Says Brady on the question of whether his position will live: “I don’t know the answer to that.” As to why he’s leaving, well, the merger is unquestionably a big part of it. Brady has been executive editor of washingtonpost.com for four years—a full Olympic cycle that Brady has spent on nearly equal footing with the big boss of the main newsroom. For most of Brady’s tenure, that’s been Executive Editor Leonard Downie Jr. Last year at this time, in fact, Brady was lording it all over the print guys, in a fight relating to the Post‘s coverage of national politics.

The newsroom had hired away washingtonpost.com‘s congressional blogger, Paul Kane, and was hoping that it could transfer Kane’s slot to the newsroom as well—meaning that the print operation would essentially be taking a slot from dot-com. Brady said no dice—we’ll be hiring our own congressional blogger.

In addition to turf battles of that sort, Brady has had the authority to ram important changes down the know-it-all throats of newsroom people.
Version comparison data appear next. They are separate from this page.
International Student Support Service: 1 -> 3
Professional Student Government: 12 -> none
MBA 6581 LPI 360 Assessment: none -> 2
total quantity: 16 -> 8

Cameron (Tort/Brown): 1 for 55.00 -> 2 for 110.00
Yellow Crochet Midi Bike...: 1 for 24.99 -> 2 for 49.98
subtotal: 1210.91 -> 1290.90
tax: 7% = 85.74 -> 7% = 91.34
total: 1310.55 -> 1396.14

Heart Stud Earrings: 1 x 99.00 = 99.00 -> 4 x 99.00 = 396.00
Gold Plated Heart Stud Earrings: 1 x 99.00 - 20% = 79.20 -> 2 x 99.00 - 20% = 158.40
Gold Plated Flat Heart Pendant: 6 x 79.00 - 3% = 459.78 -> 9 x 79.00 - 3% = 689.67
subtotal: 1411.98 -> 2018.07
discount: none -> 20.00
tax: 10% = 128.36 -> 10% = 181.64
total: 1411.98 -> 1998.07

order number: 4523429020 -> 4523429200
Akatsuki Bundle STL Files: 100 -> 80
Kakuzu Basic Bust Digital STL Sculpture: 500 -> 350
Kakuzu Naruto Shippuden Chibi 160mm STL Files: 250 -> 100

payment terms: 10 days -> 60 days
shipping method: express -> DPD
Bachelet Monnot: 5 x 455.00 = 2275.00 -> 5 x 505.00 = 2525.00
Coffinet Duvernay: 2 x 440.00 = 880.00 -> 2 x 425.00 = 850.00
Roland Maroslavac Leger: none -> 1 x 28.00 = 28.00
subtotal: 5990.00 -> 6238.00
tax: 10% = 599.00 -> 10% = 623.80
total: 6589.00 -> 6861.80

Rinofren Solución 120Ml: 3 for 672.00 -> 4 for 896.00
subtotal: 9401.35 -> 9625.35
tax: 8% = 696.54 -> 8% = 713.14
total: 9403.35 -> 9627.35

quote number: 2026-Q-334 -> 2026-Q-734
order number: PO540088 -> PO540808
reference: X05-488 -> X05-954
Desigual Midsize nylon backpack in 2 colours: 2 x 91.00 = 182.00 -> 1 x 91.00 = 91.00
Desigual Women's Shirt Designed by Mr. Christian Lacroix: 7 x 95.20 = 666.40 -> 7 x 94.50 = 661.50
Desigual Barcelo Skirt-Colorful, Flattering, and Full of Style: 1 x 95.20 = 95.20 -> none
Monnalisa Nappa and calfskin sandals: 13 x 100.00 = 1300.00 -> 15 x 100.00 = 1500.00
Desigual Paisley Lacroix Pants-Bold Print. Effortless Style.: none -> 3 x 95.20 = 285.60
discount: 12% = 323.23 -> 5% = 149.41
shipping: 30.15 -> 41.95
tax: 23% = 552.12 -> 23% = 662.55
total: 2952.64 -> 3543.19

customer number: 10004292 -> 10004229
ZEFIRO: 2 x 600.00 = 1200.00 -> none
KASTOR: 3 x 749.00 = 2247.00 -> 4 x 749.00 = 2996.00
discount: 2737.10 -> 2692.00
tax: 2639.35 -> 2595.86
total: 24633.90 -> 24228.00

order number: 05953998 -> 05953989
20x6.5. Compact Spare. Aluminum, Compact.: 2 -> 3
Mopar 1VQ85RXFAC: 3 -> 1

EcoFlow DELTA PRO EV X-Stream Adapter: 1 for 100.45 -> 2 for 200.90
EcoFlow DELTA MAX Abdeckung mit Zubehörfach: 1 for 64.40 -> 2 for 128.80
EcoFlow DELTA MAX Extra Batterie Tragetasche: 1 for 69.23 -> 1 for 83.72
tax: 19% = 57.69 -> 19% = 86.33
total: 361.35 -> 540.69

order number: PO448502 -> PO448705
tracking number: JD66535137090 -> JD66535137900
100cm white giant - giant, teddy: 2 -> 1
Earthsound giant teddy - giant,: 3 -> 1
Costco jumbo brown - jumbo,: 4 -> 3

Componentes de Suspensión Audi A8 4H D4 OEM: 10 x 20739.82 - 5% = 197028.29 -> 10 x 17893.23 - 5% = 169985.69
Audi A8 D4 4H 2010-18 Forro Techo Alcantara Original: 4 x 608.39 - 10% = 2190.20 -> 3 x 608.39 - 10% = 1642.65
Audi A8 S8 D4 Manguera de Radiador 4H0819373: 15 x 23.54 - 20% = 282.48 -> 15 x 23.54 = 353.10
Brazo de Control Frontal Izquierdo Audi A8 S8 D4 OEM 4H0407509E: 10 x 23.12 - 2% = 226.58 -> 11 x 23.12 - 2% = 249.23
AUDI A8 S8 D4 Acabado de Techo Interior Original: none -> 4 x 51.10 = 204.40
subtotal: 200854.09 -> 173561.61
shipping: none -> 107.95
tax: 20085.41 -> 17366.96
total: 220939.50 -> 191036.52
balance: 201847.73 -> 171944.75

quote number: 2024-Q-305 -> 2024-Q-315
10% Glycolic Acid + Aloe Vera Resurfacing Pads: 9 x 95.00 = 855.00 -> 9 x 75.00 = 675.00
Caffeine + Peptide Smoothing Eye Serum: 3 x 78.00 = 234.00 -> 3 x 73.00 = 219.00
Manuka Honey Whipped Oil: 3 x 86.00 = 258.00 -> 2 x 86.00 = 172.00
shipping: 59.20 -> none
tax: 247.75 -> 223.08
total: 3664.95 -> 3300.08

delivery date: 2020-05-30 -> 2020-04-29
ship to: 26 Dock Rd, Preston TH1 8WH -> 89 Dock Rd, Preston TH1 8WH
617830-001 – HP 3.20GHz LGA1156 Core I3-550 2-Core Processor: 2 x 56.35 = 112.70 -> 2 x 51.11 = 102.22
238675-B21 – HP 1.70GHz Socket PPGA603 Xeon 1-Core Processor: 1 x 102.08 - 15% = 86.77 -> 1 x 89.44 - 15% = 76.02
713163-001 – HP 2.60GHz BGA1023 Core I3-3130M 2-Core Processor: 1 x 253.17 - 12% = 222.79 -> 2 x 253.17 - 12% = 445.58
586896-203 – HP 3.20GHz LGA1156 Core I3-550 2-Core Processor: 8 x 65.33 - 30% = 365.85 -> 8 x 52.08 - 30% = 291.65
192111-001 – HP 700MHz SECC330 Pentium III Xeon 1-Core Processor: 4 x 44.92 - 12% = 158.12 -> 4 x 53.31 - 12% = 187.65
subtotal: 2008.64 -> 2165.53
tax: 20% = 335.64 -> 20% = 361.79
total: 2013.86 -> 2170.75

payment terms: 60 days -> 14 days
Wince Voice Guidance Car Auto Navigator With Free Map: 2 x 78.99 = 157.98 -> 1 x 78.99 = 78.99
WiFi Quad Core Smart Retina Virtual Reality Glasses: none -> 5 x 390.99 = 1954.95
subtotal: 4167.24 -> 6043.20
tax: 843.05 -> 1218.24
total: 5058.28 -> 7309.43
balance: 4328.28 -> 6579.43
For instance, reporters at the Post once objected to allowing the posting of comments and to other initiatives now considered de rigueur for a newspaper’s Web site.

“The battles that at times played out between the newspaper and the web site—how they play out is going to change,” says Brady.

Indeed, and in a way that probably wouldn’t have pleased Brady. Publisher Katharine Weymouth made it very clear when she hired Marcus Brauchli last summer: This fellow will control both the print and online operations.

“The job was going to change,” says Brady, who had no great interest in moving into D.C. “I want to be on the digital side.”

The dot-com chief also says he’s needs a serious rebooting. “I have a track record,” he says, of staying about four or five years at a job and then burning out. “I’m beat up, tired, burned out.”

OK, but did Weymouth or anyone else hint that it was time for Brady to go? No way, he says: “My call.”